ACTIVITY
The data below holds a line containing "-104,22 +104,21 @@" and a line containing "been more clarifying.</span></p>"; please quote exactly those two lines and every line between them, and nothing else.

THE DATA
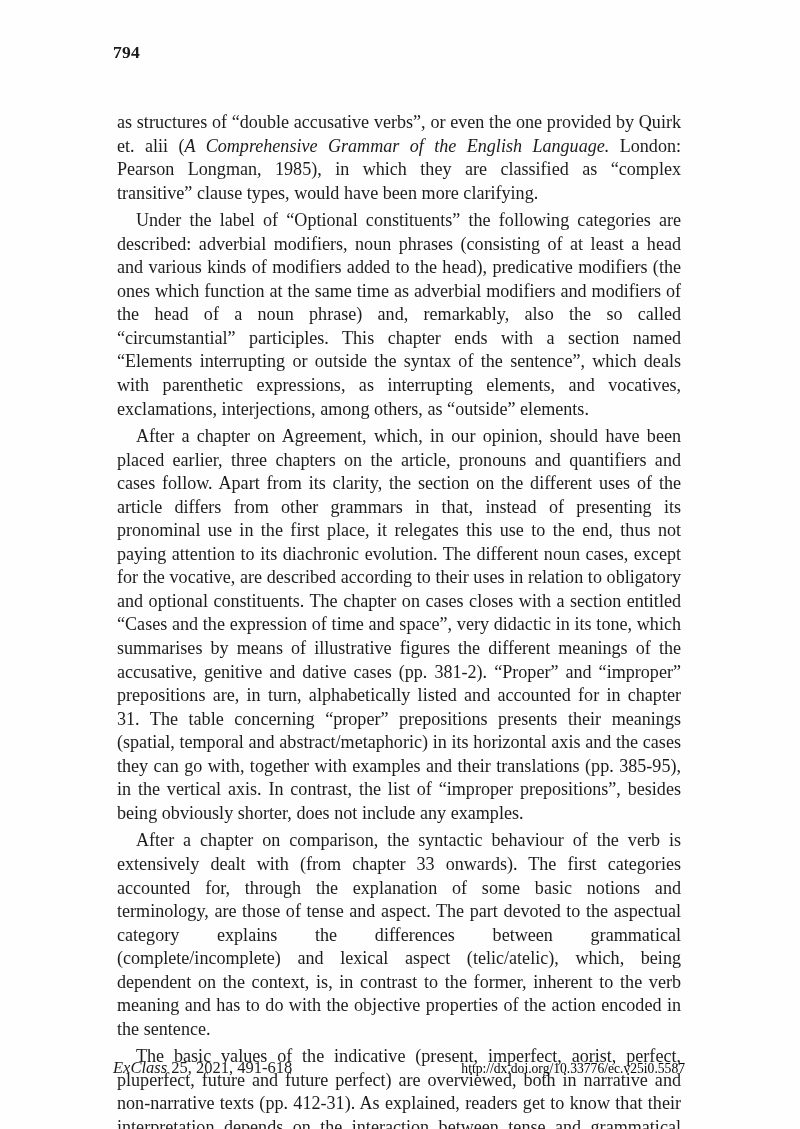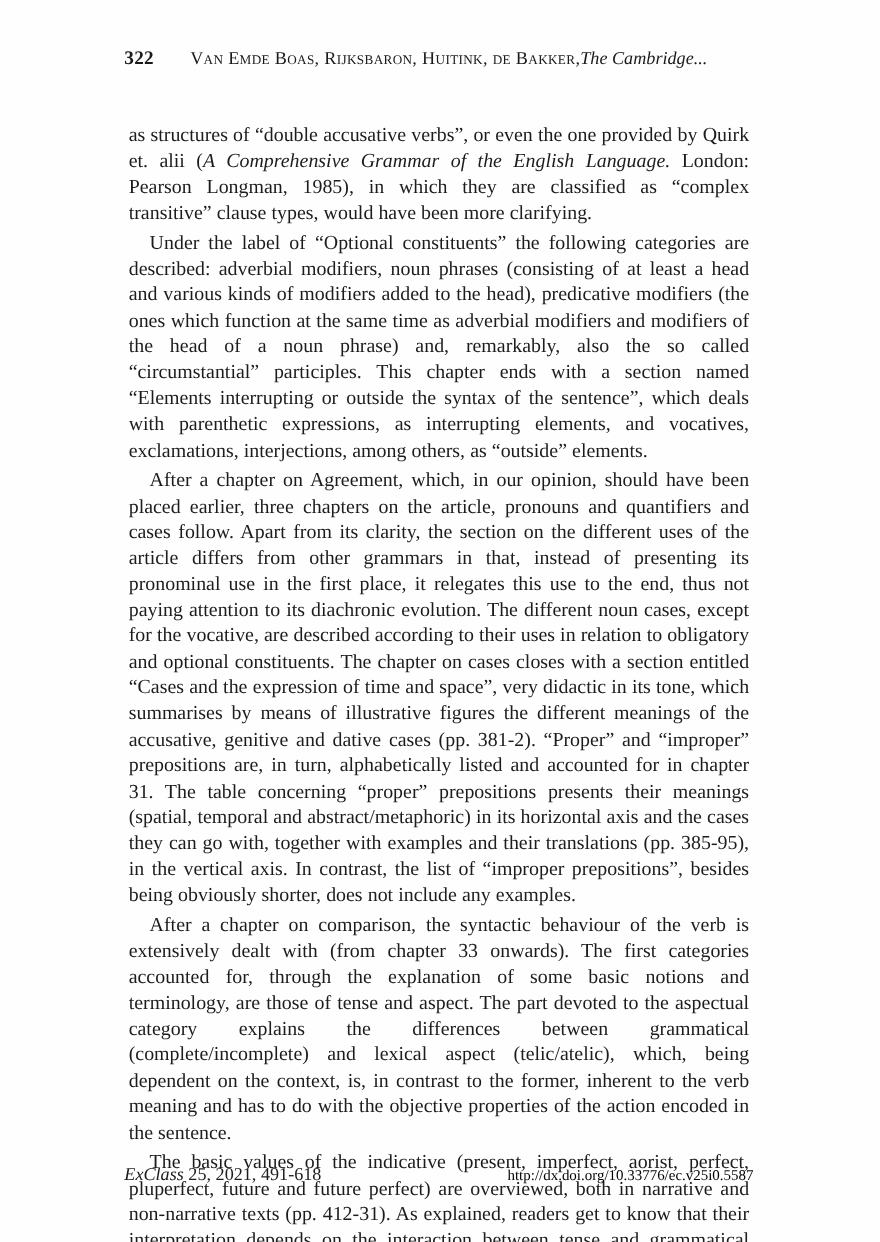--- a/index.html
+++ b/index.html
@@ -104,22 +104,21 @@
     white-space: nowrap;
     color: #000000;
   }
 </style>
 </head>
 <body>
 
 <div class="page">
 
   <div class="running-head">
-    <span class="folio">322</span>
-    <span class="head-title"><span class="sc">Van Emde Boas, Rijksbaron, Huitink, de Bakker,</span><span class="head-italic">The Cambridge...</span></span>
+    <span class="folio">794</span>
   </div>
 
   <div class="textblock">
     <p class="para noindent" id="p1"><span>as structures of “double accusative verbs”, or even the one provided by Quirk et. alii (</span><span class="it">A Comprehensive Grammar of the English Language.</span><span> London: Pearson Longman, 1985), in which they are classified as “complex transitive” clause types, would have been more clarifying.</span></p>
     <p class="para" id="p2"><span>Under the label of “Optional constituents” the following categories are described: adverbial modifiers, noun phrases (consisting of at least a head and various kinds of modifiers added to the head), predicative modifiers (the ones which function at the same time as adverbial modifiers and modifiers of the head of a noun phrase) and, remarkably, also the so called “circumstantial” participles. This chapter ends with a section named “Elements interrupting or outside the syntax of the sentence”, which deals with parenthetic expressions, as interrupting elements, and vocatives, exclamations, interjections, among others, as “outside” elements.</span></p>
     <p class="para" id="p3"><span>After a chapter on Agreement, which, in our opinion, should have been placed earlier, three chapters on the article, pronouns and quantifiers and cases follow. Apart from its clarity, the section on the different uses of the article differs from other grammars in that, instead of presenting its pronominal use in the first place, it relegates this use to the end, thus not paying attention to its diachronic evolution.  The different noun cases, except for the vocative, are described according to their uses in relation to obligatory and optional constituents. The chapter on cases closes with a section entitled “Cases and the expression of time and space”, very didactic in its tone, which summarises by means of illustrative figures the different meanings of the accusative, genitive and dative cases (pp. 381-2). “Proper” and “improper” prepositions are, in turn, alphabetically listed and accounted for in chapter 31.  The table concerning “proper” prepositions presents their meanings (spatial, temporal and abstract/metaphoric) in its horizontal axis and the cases they can go with, together with examples and their translations (pp. 385-95), in the vertical axis. In contrast, the list of “improper prepositions”, besides being obviously shorter, does not include any examples.</span></p>
     <p class="para" id="p4"><span>After a chapter on comparison, the syntactic behaviour of the verb is extensively dealt with (from chapter 33 onwards). The first categories accounted for, through the explanation of some basic notions and terminology, are those of tense and aspect.  The part devoted to the aspectual category explains the differences between grammatical (complete/incomplete) and lexical aspect (telic/atelic), which, being dependent on the context, is, in contrast to the former, inherent to the verb meaning and has to do with the objective properties of the action encoded in the sentence.</span></p>
     <p class="para" id="p5"><span>The basic values of the indicative (present, imperfect, aorist, perfect, pluperfect, future and future perfect) are overviewed, both in narrative and non-narrative texts (pp. 412-31). As explained, readers get to know that their interpretation depends on the interaction between tense and grammatical aspect. This section ends with the uses and alternation of tenses in narrative</span></p>
   </div>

OUTPUT
@@ -104,22 +104,21 @@
     white-space: nowrap;
     color: #000000;
   }
 </style>
 </head>
 <body>
 
 <div class="page">
 
   <div class="running-head">
-    <span class="folio">322</span>
-    <span class="head-title"><span class="sc">Van Emde Boas, Rijksbaron, Huitink, de Bakker,</span><span class="head-italic">The Cambridge...</span></span>
+    <span class="folio">794</span>
   </div>
 
   <div class="textblock">
     <p class="para noindent" id="p1"><span>as structures of “double accusative verbs”, or even the one provided by Quirk et. alii (</span><span class="it">A Comprehensive Grammar of the English Language.</span><span> London: Pearson Longman, 1985), in which they are classified as “complex transitive” clause types, would have been more clarifying.</span></p>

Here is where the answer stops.